Et puis, franchement, comment pourrais-je partager sans honte des
souvenirs avec quelqu'un qui ose écrire sans la moindre trace d'ironie : "des Anglaises pâlichonnes avec Joy Division (prononcé Djoï Divizionne, pour la rime, parce que bon, les rimes c'est important)" ou encore "du Henri Dutilleux quand elle relit Bourdieu (Chez ces gens-là, on ne lit pas Bourdieu. Non. On relit Bourdieu), ou bien encore faire rimer Telemann avec François Feldman ? La réponse est simple, je ne peux pas, et surtout je ne veux pas.
3 commentaires:
Je suis un peu déçu que tu reprennes à ton compte certains arguments un peu faciles sur une cible qui ne l'est pas moins (parce que oui, son deuxième album n'est pas très réussi -- la collaboration avec Keren Ann et Dominique A est vertigineusement ratée entre autres).
La voix, par exemple, je trouve ça un peu /irrelevant/ : j'imagine qu'en cherchant bien, il y a plein d'artistes sans voix que tu apprécies.
Et l'attitude, le "dandysme", ça me semble un brin exagéré de qualifier comme cela ce mélange d'amour-propre intellectuel et d'auto-dérision. On a vu dandy plus sûr de lui et de son charme.
Désolé. Je n'ai pour ainsi dire rien lu sur le bonhomme, excepté l'article des Inrocks, don je n'ai aucun souvenir donc si je reprends dses arguments bateau, c'est sans le vouloir, mais franchement, tu vois de l'auto-dérision dans son discours ? Mon principal problème est que je n'en vois pas justement. Je ne vois que le côté légèrement prétentieux de l'exercice. C'est épidermique, j'en conviens volontiers. Et je ne lui reproche pas de ne pas avoir de voix, je lui reproche surtout ses intonations, la manière dont il dit ses textes. Ceci dit, je trouve qu'il y a deux-trois bonnes choses dans ses musiques.
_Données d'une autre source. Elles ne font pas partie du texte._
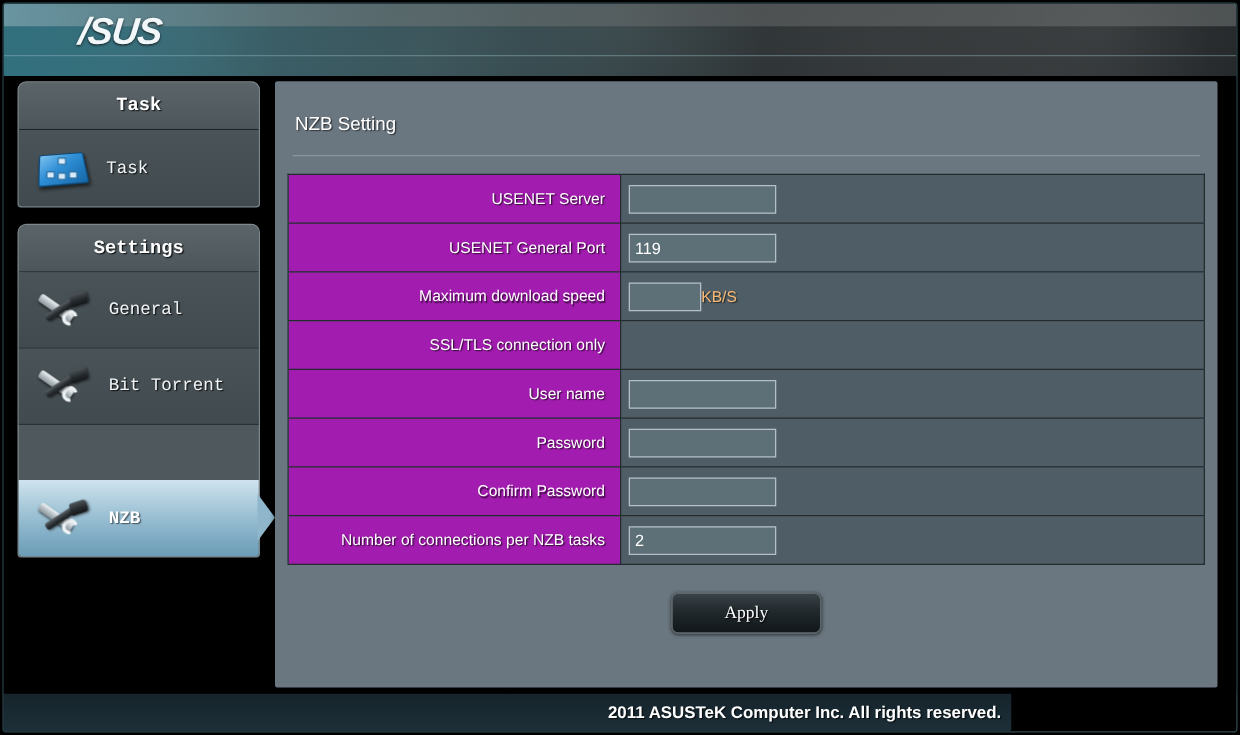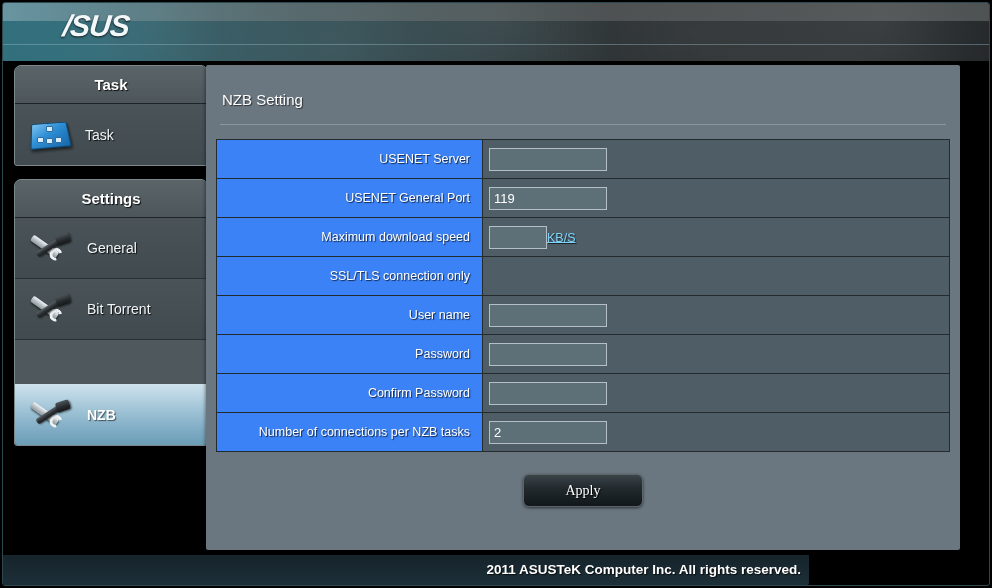"Task" .sidebar { font-family: none -> Liberation Mono, monospace }
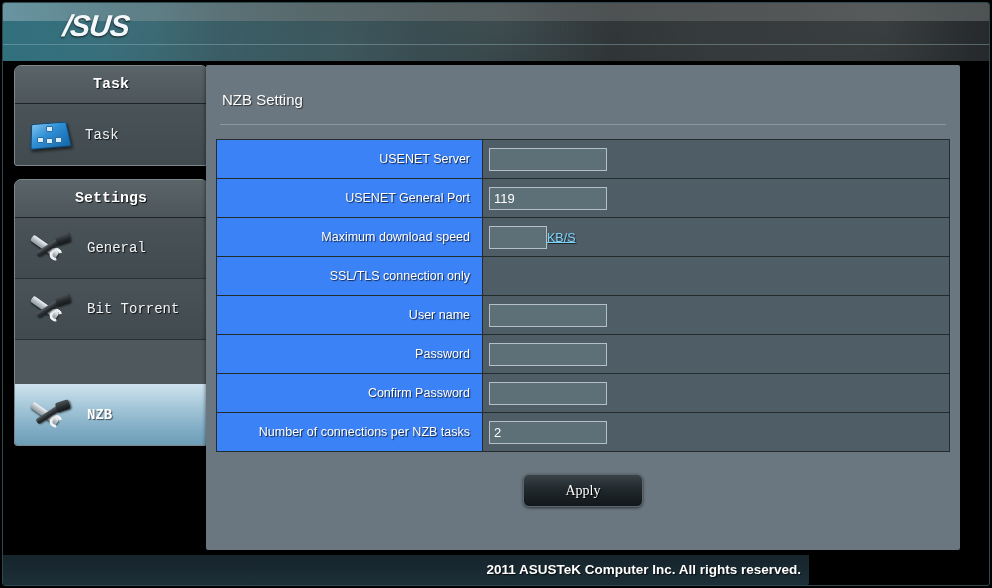"NZB Setting" .content { left: 203px -> 217px }
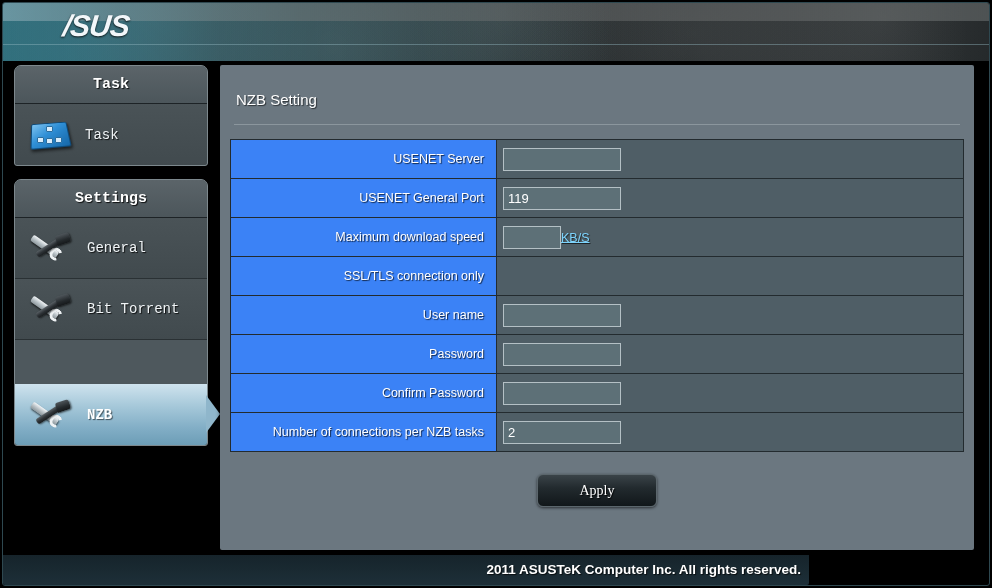"USENET Server" .cell-label { background: #3b82f6 -> #a21caf }
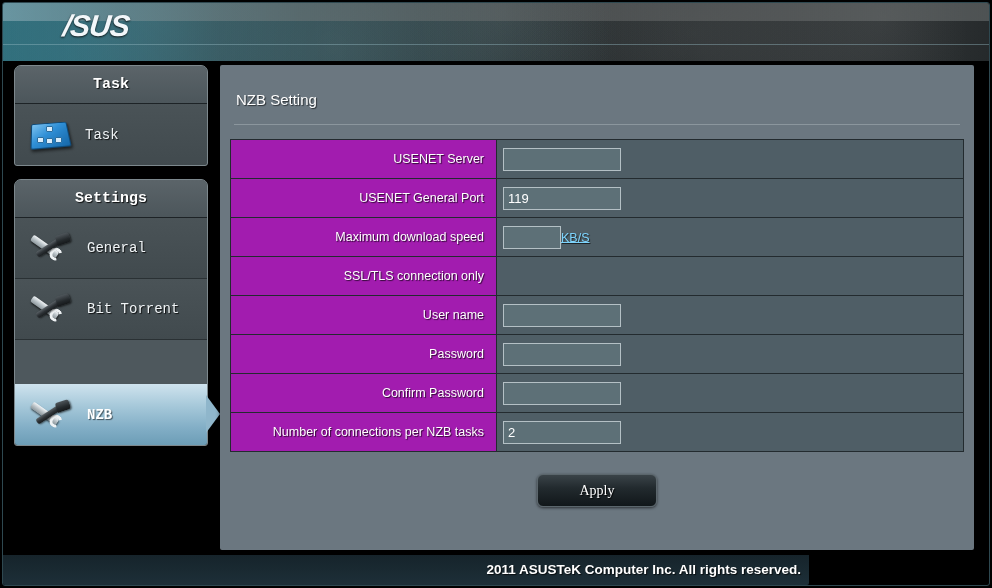"KB/S" .unit { color: #7dd3fc -> #fdba74; text-decoration: underline -> none }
Le premier album est vraiment meilleur ?
Le premier album est plus homogène dans la composition, mais compte-tenu de tes réticences, je te ne le conseille pas, il a au fond les mêmes "défauts"...
En ce qui concerne l'auto-dérision, elle est très flagrante en concert, mais le problème est peut-être qu'elle ne ressort pas sur disque.
Mais bon, tout ça n'est pas très important.